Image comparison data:
»»

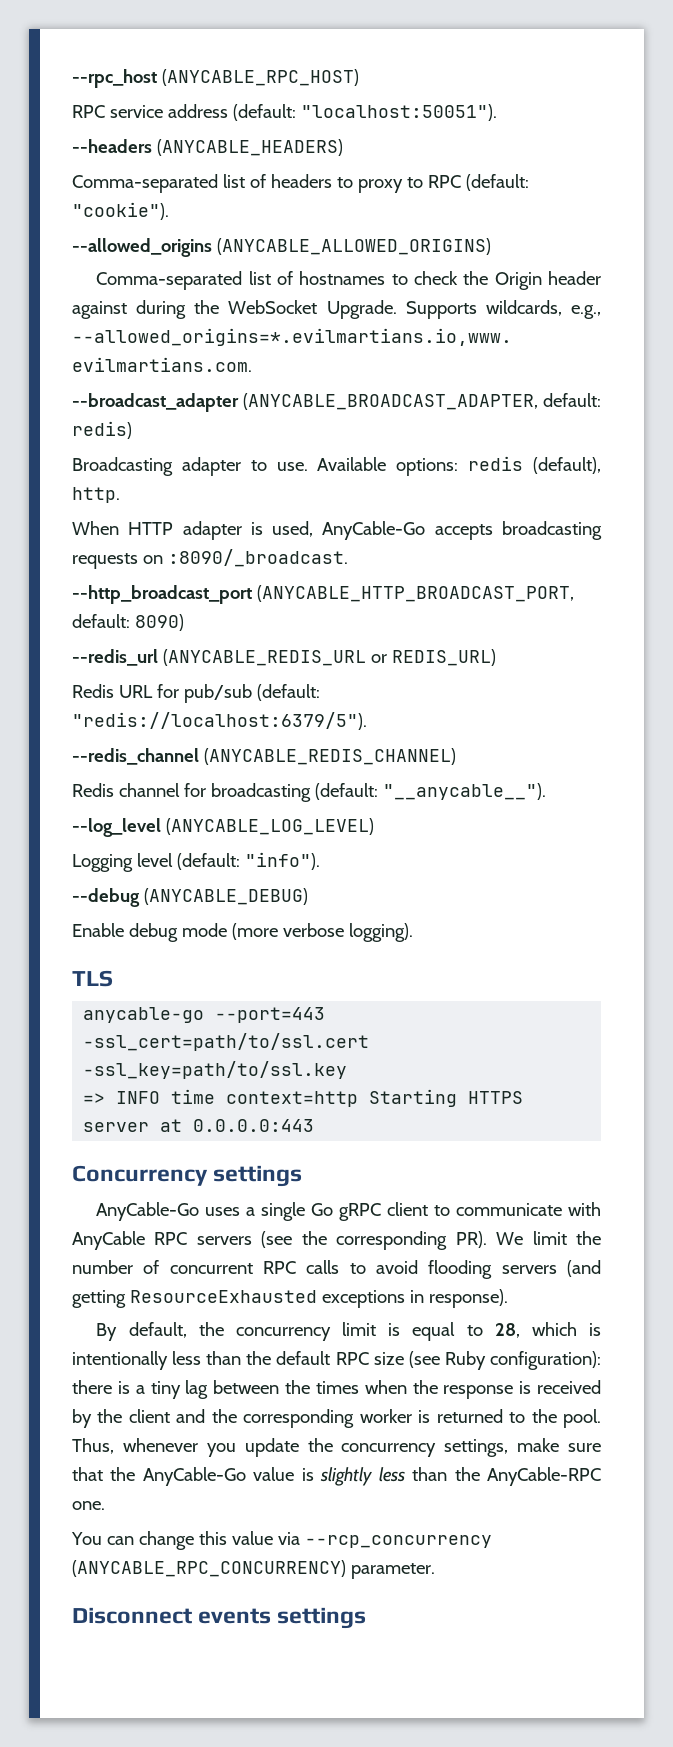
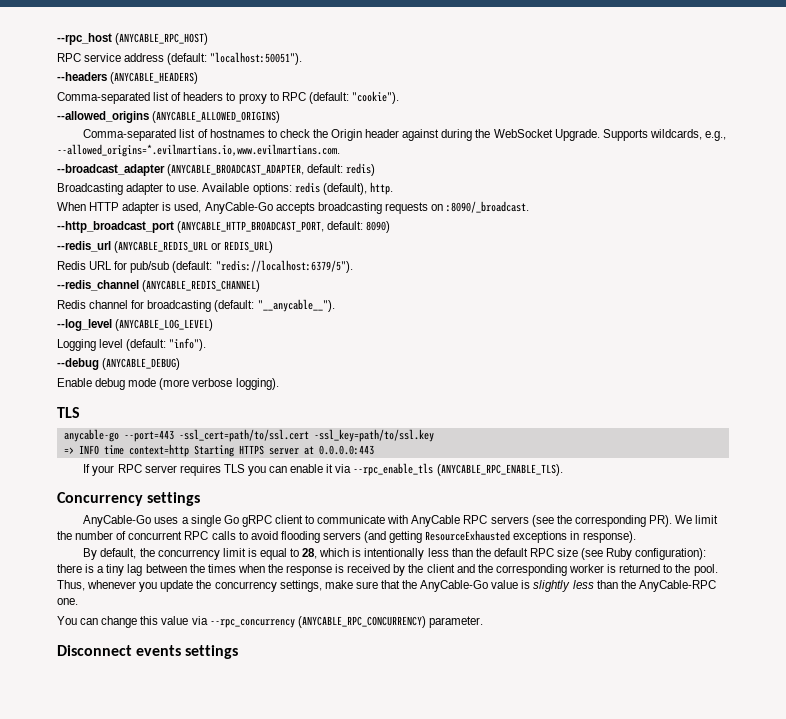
(315, 1125) none -> [83,463,563,476] // If your RPC server requires TLS you can enable it via --rpc_enable_tls (ANYCABLE_RPC_ENABLE_TLS).
[304,1535,492,1548] --rcp_concurrency -> [209,619,295,628] --rpc_concurrency

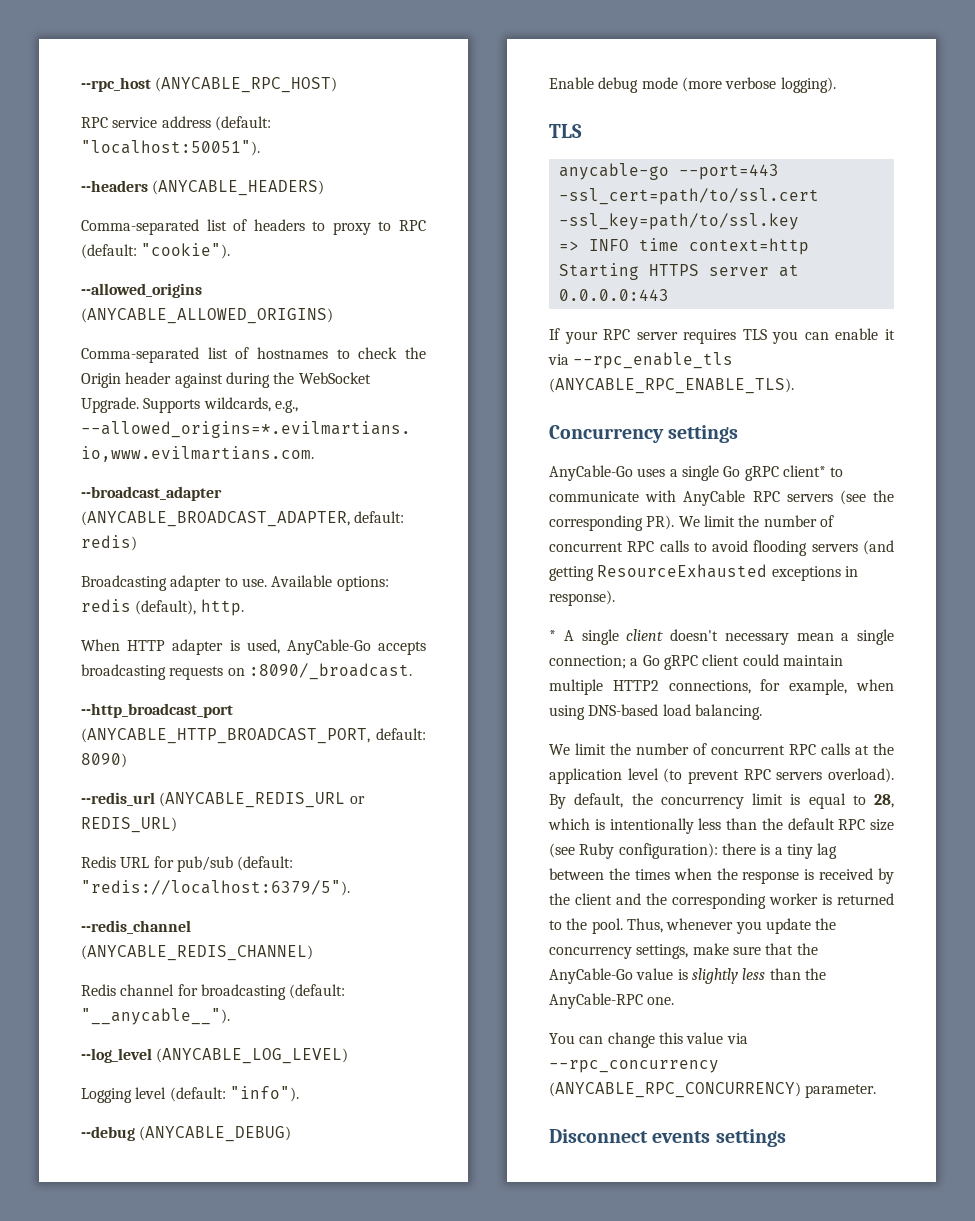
[274,515,303,524] client -> [782,465,826,477] client*
(636, 537) none -> [549,629,894,645] [549,654,843,670] [549,679,894,695] [549,704,762,720] [549,743,894,755] [549,768,894,784] * A single client doesn't necessary mean a single connection; a Go gRPC client could maintain multiple HTTP2 connections, for example, when using DNS-based load balancing. // We limit the number of concurrent RPC calls at the application level (to prevent RPC servers overload).

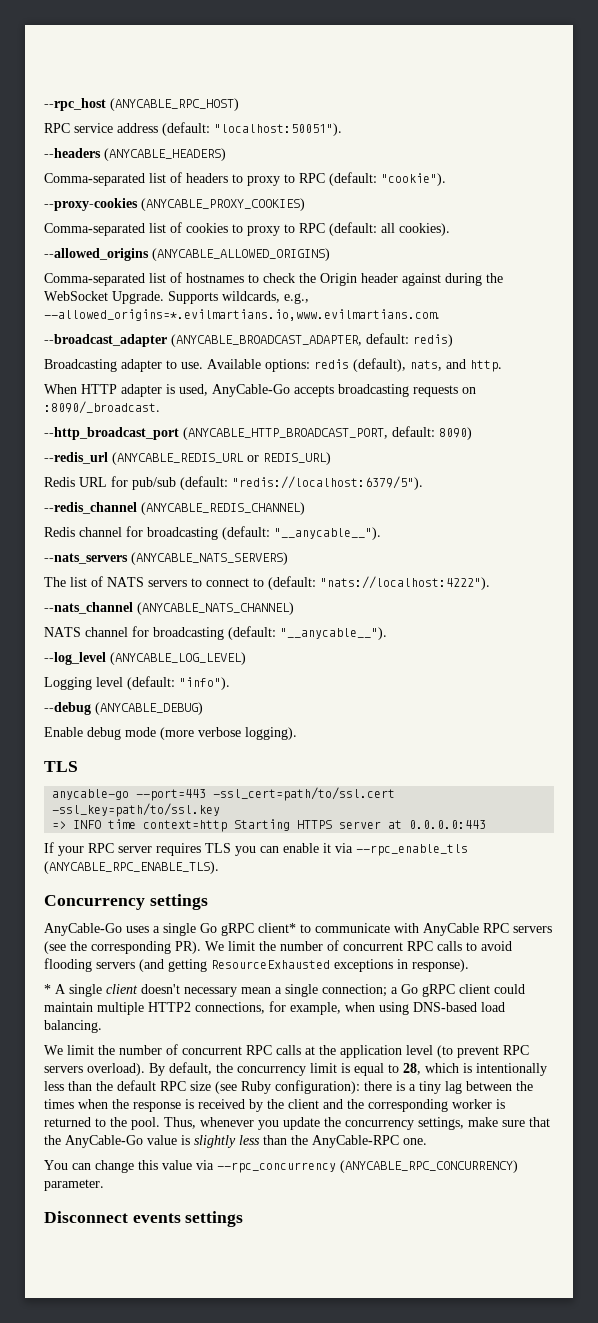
(231, 251) none -> [44,198,305,211] [44,222,450,236] // --proxy-cookies (ANYCABLE_PROXY_COOKIES) // Comma-separated list of cookies to proxy to RPC (default: all cookies).
(197, 607) none -> [410,359,466,371] nats, and
(230, 1016) none -> [44,552,288,565] [44,576,490,590] [44,602,294,615] [44,626,387,640] // --nats_servers (ANYCABLE_NATS_SERVERS) // The list of NATS servers to connect to (default: "nats://localhost:4222"). // --nats_channel (ANYCABLE_NATS_CHANNEL) // NATS channel for broadcasting (default: "__anycable__").

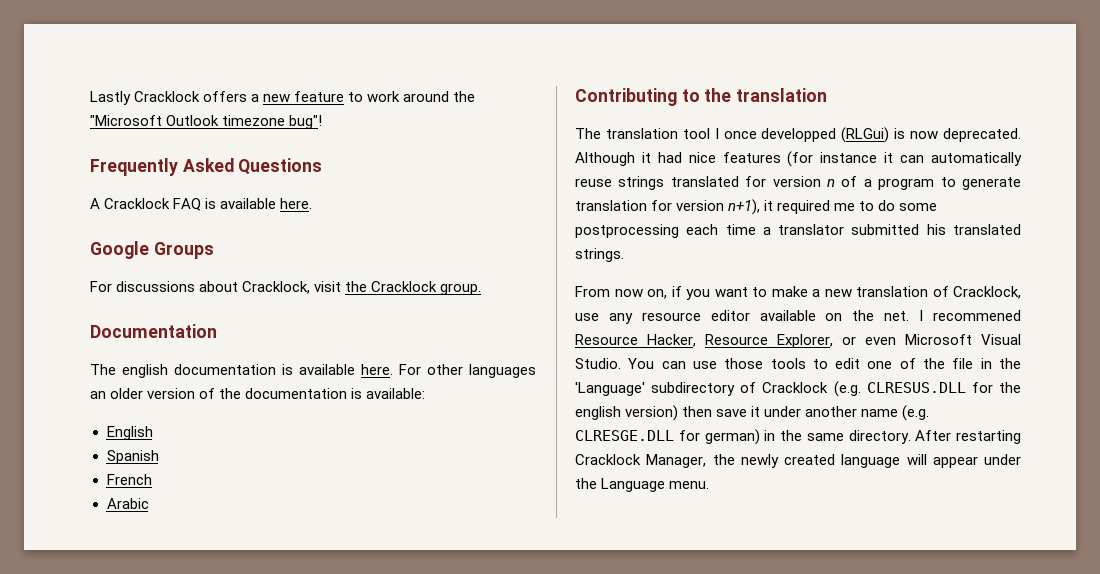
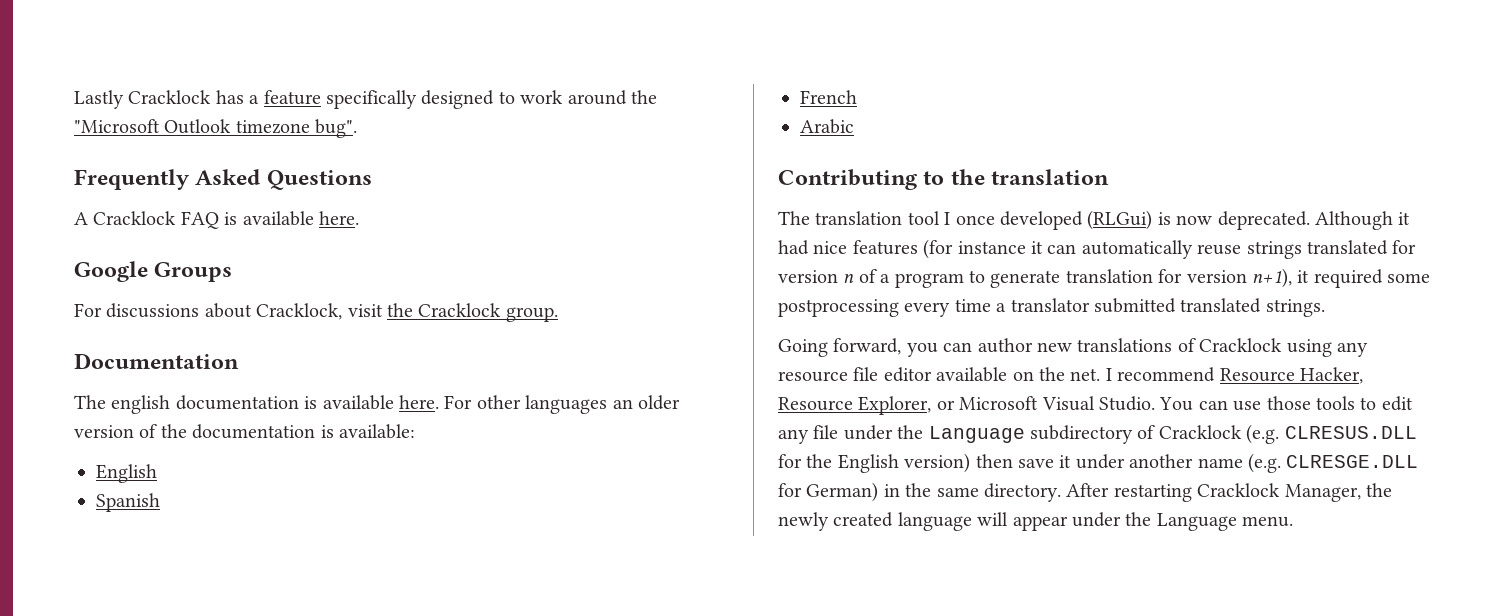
[203,91,345,102] offers a new feature -> [215,90,495,109] has a feature specifically designed
[289,115,323,129] bug"! -> [315,119,358,138] bug".
[761,128,837,142] developped -> [1000,211,1083,230] developed
[834,200,896,211] me to do -> (1383, 278) none
[686,224,719,235] each -> [904,302,951,317] every
[926,224,946,235] his -> (1176, 305) none
[575,286,1021,300] [575,313,599,321] From now on, if you want to make a new translation of Cracklock, use -> [778,338,1332,357] Going forward, you can author new translations of Cracklock using
(701, 316) none -> [853,367,879,381] file
[933,310,1022,321] recommened -> [1117,367,1216,382] recommend
[865,337,896,345] even -> (955, 405) none
[867,358,1022,369] [575,382,645,396] one of the file in the 'Language' -> [778,425,1025,444] any file under the Language
[575,406,621,420] english -> [837,454,899,473] English
[704,429,760,445] german) -> [806,482,879,502] German)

««

ABOUT THIS TASK
Your answer must be an exact copy of the records above, with every picture left out.

ANSWER TO THIS EXERCISE
(315, 1125) none -> [83,463,563,476] // If your RPC server requires TLS you can enable it via --rpc_enable_tls (ANYCABLE_RPC_ENABLE_TLS).
[304,1535,492,1548] --rcp_concurrency -> [209,619,295,628] --rpc_concurrency

[274,515,303,524] client -> [782,465,826,477] client*
(636, 537) none -> [549,629,894,645] [549,654,843,670] [549,679,894,695] [549,704,762,720] [549,743,894,755] [549,768,894,784] * A single client doesn't necessary mean a single connection; a Go gRPC client could maintain multiple HTTP2 connections, for example, when using DNS-based load balancing. // We limit the number of concurrent RPC calls at the application level (to prevent RPC servers overload).

(231, 251) none -> [44,198,305,211] [44,222,450,236] // --proxy-cookies (ANYCABLE_PROXY_COOKIES) // Comma-separated list of cookies to proxy to RPC (default: all cookies).
(197, 607) none -> [410,359,466,371] nats, and
(230, 1016) none -> [44,552,288,565] [44,576,490,590] [44,602,294,615] [44,626,387,640] // --nats_servers (ANYCABLE_NATS_SERVERS) // The list of NATS servers to connect to (default: "nats://localhost:4222"). // --nats_channel (ANYCABLE_NATS_CHANNEL) // NATS channel for broadcasting (default: "__anycable__").

[203,91,345,102] offers a new feature -> [215,90,495,109] has a feature specifically designed
[289,115,323,129] bug"! -> [315,119,358,138] bug".
[761,128,837,142] developped -> [1000,211,1083,230] developed
[834,200,896,211] me to do -> (1383, 278) none
[686,224,719,235] each -> [904,302,951,317] every
[926,224,946,235] his -> (1176, 305) none
[575,286,1021,300] [575,313,599,321] From now on, if you want to make a new translation of Cracklock, use -> [778,338,1332,357] Going forward, you can author new translations of Cracklock using
(701, 316) none -> [853,367,879,381] file
[933,310,1022,321] recommened -> [1117,367,1216,382] recommend
[865,337,896,345] even -> (955, 405) none
[867,358,1022,369] [575,382,645,396] one of the file in the 'Language' -> [778,425,1025,444] any file under the Language
[575,406,621,420] english -> [837,454,899,473] English
[704,429,760,445] german) -> [806,482,879,502] German)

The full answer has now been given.